(Dataset entries)
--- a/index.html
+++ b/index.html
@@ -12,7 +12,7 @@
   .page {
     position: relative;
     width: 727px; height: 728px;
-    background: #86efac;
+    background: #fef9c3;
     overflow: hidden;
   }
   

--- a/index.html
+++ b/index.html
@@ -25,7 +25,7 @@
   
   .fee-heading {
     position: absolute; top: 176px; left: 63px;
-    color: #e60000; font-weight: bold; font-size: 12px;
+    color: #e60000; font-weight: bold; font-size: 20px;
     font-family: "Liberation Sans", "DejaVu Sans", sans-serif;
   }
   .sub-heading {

* * *

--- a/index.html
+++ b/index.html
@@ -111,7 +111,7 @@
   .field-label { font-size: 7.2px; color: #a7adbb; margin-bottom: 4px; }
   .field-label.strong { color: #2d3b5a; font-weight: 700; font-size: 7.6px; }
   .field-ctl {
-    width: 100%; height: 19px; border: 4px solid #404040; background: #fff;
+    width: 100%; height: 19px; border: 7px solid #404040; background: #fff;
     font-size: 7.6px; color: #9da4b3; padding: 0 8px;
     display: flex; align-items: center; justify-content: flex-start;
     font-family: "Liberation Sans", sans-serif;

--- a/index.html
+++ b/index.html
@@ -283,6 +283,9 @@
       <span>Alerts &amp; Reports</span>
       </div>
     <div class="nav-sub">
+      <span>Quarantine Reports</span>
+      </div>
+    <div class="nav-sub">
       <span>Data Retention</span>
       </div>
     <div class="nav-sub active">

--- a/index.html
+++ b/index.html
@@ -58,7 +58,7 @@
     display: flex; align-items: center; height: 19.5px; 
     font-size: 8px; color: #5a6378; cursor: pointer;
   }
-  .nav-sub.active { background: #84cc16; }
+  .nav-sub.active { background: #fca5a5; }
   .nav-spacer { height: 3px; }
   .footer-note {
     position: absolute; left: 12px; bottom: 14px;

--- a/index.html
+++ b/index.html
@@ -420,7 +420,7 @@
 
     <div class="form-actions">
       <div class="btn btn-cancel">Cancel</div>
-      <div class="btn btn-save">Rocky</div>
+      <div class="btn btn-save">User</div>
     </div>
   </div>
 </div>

▶ Task statement
Collect the lines of the data that carry the word "border".

▶ Expected answer
-    width: 100%; height: 19px; border: 4px solid #404040; background: #fff;
+    width: 100%; height: 19px; border: 7px solid #404040; background: #fff;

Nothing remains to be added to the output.